Once the clay was completely dry and cured, I mixed up a wash of light orange acrylic paint and brushed it over the focal. I wiped off most of the wash so that there was more paint in the depressions than on the surface. This is the final result:

 

For a first-time effort with clay, I am happy. I imagine this would have been much easier if I had actual clay tools but it was also fun to improvise with the items I had available. After I have stitched this oval focal piece to the Roadrunner necklace, I will show you how it looks when it is all put together.

Wednesday, December 19, 2012

Saturday Morning Cartoons


This may be hard for younger folk to believe, but there was a time before DVRs or TV-on-demand internet services. There was an even more distant time before VCRs. It was an era when, if you wanted to watch a particular television show, you had to be sitting in front of the set when it aired.

During this primitive time, the most important TV viewing time for kids was Saturday morning. This was the only time that all of the major networks showed cartoons for hours on end. There were prime-time cartoons during the week, like The Flintstones and The Jetsons, but for a dizzying glut of animated slapstick and mayhem, it was all about Saturday morning.

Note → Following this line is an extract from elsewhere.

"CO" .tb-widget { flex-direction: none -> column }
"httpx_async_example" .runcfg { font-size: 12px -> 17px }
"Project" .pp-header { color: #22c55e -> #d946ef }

I have a visceral memory of flopping on a bean bag chair in the den of my childhood home just as Saturday morning cartoons were about to begin. That sense of anticipation is something that I did not experience again regarding a television show until many years later when my daughters Kage and Smallest of All got me hooked on (bwah!) Project Runway.

A consistent favorite during the Saturday morning cartoon era was any Looney Tunes cartoon: Bugs & Daffy (Wabbit Season! Duck Season!), Marvin the Martian (I am sooooo angry!), Michigan J. Frog (Hello my honey, hello my baby!). But for dialog-free, surreal cartoon bliss, there was nothing like The Roadrunner.

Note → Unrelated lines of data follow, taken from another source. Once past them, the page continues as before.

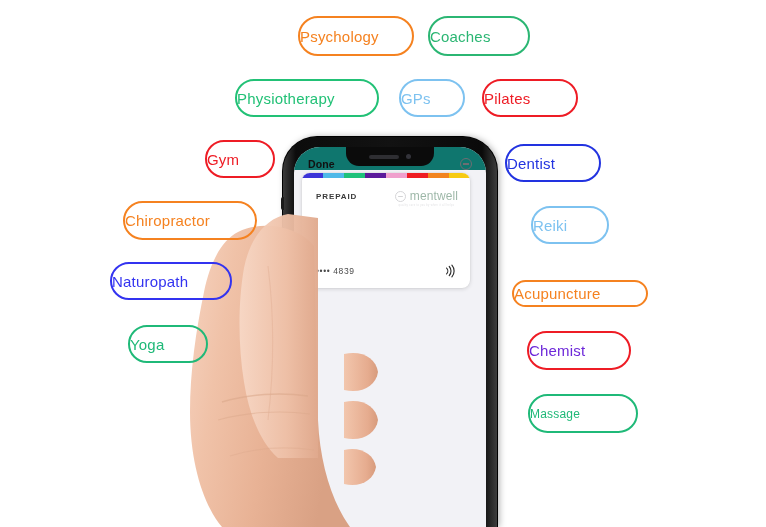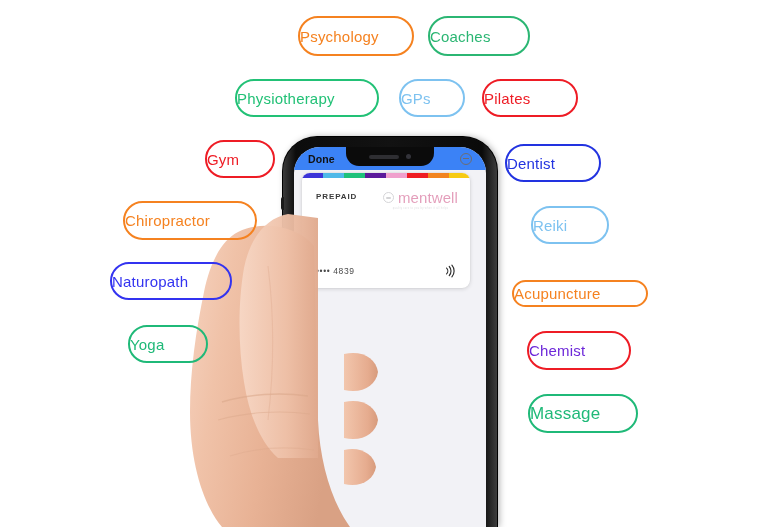"Done" #navbar { align-items: center -> flex-end; background: #3b82f6 -> #0f766e }
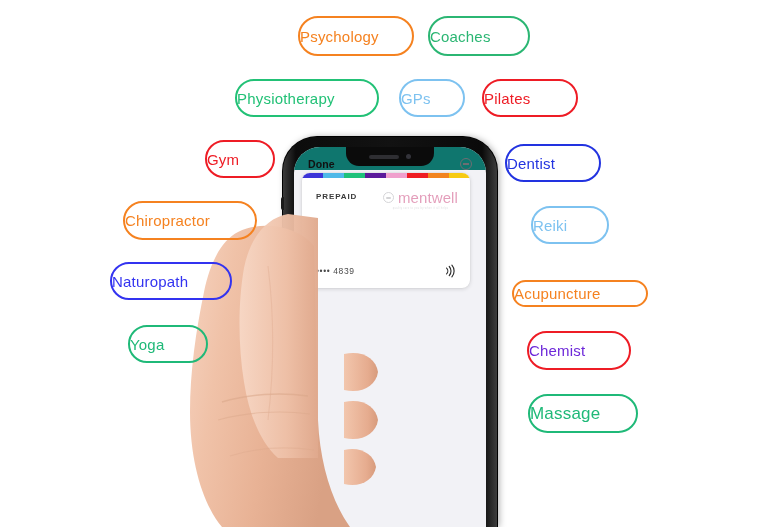"mentwell" #brand-name { color: #be185d -> #14532d; font-size: 15px -> 12px }
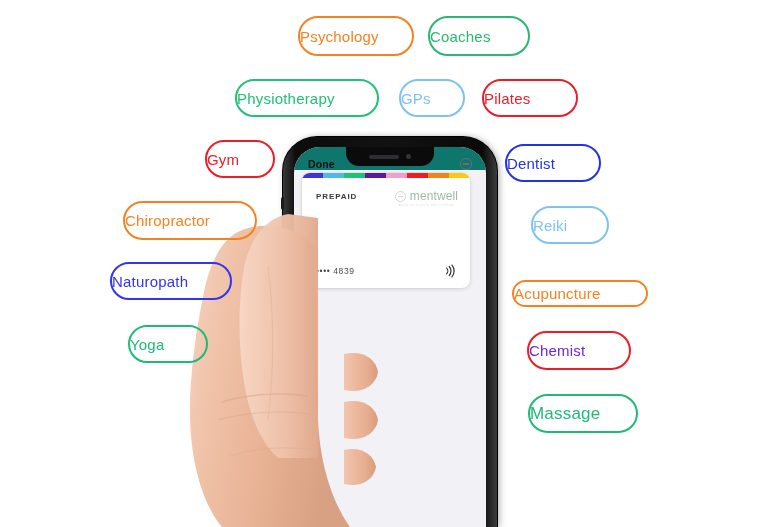"Massage" div.pill { font-size: 17px -> 12px }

The great Chuck Jones directed many (if not most) of the Roadrunner cartoons. He crafted the complex and doomed methods that Wile E. Coyote devised (with help from The Acme Corporation, of course) to capture (or obliterate) the Roadrunner. He gave us a stylized, gorgeous view of the American southwest desert landscape that served as the backdrop for the Coyote’s never-ending pursuit of his prey. Chuck Jones taught us that, in the cartoon world, you could run across thin air for exactly as long as you didn’t look down.

An actual roadrunner looks very little like the purple, soft-edged Warner Brothers version. They look like this:
 

The Gruffalo and I enjoy spending leisure time in the desert, and roadrunners are a frequent sight. With their Mohawk-like crest, long legs, skinny frame and nervously peeved demeanor they resemble nothing so much as punk-rock chickens. They have a distinctive call which does not sound anything like ‘meep meep’.

This piece, a project-in-process, is called Roadrunner. I started it after a weekend walk with the dogs that included several roadrunner sightings. The shape is elongated and spiky, the colors are desert-like and the saturated orange tile beads are reminiscent of cartoon hues without being too extreme. I plan on adding long feather-shaped orange drops along the bottom of the necklace.

 

The colors and angles of this piece are a departure from my usual preferred hues and shapes. It is also woven in a set pattern of alternate opaque and translucent beads. This type of pattern is much easier to stitch than a random placement of colors. Whenever I am doing a random placement I have to think much harder than when I am following a pattern. Making a combination of colors look random is not as easy as it sounds; you have to pay attention to the way that the various rows & columns combine to avoid large blocks of a single color. Following a simple pattern like this allows my mind to wander while I bead. In fact, my mind wandered a bit too much and one side is longer than the other by two rows, so I have to unbead a little before I go on.

The translucent bead color in Roadrunner is called 'root beer' by Tila. Every time I read the side of the bead container I want a root beer float. Perhaps I will drive through A&W on the way home tonight--or maybe I'll use 'root beer float' as my next inspiration.